BEGIN

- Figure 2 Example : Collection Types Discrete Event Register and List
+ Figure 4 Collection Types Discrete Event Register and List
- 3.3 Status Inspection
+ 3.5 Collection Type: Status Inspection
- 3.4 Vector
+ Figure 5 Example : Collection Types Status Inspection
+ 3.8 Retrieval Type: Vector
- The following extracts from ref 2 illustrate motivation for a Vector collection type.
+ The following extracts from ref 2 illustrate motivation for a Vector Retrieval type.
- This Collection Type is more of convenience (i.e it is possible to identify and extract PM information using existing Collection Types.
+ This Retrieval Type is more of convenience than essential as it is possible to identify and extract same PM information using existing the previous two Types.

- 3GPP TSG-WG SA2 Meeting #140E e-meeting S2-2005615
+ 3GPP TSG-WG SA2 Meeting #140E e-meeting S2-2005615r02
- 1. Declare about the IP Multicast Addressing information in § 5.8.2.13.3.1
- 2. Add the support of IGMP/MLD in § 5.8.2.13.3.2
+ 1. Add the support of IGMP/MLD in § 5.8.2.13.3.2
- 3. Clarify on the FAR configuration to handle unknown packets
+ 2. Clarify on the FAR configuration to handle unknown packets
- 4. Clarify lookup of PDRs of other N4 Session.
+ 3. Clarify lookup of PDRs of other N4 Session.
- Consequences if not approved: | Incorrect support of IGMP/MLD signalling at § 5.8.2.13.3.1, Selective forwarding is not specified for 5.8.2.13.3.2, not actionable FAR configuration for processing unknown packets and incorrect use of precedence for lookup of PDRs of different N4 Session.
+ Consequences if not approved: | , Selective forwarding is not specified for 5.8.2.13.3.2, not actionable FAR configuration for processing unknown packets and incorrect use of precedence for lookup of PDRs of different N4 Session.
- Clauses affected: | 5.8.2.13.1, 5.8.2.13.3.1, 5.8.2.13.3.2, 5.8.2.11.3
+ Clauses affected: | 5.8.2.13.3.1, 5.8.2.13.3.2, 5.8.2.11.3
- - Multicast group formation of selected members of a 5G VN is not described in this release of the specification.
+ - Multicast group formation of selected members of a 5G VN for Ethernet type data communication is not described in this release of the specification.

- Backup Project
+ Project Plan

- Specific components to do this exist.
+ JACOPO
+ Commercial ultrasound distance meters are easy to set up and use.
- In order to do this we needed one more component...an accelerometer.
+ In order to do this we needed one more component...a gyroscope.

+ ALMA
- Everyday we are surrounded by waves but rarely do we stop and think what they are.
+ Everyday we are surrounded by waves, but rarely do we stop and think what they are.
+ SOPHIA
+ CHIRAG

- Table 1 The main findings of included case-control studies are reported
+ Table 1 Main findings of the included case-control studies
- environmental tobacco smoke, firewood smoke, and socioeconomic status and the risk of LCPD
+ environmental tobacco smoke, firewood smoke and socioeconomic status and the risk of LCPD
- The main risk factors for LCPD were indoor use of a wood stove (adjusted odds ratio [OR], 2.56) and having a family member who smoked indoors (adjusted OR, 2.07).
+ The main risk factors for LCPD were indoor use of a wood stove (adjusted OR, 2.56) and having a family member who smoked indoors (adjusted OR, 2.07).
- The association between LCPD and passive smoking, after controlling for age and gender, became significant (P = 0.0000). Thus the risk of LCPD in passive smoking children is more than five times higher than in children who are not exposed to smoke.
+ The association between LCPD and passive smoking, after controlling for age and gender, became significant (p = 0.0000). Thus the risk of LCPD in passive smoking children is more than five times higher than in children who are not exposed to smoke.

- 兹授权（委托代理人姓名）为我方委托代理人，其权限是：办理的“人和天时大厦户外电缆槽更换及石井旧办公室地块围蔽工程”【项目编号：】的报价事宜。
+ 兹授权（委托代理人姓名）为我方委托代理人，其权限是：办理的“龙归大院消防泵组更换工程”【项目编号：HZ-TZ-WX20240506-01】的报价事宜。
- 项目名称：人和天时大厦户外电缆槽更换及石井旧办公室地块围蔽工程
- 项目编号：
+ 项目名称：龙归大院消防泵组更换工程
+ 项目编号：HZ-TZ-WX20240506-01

END

**Directions:**
Scan the lines above for "Retrieval Type: Vector" and for "- This Collection". Repeat exactly the line holding each of them and every line in between.

**Response:**
+ 3.8 Retrieval Type: Vector
- The following extracts from ref 2 illustrate motivation for a Vector collection type.
+ The following extracts from ref 2 illustrate motivation for a Vector Retrieval type.
- This Collection Type is more of convenience (i.e it is possible to identify and extract PM information using existing Collection Types.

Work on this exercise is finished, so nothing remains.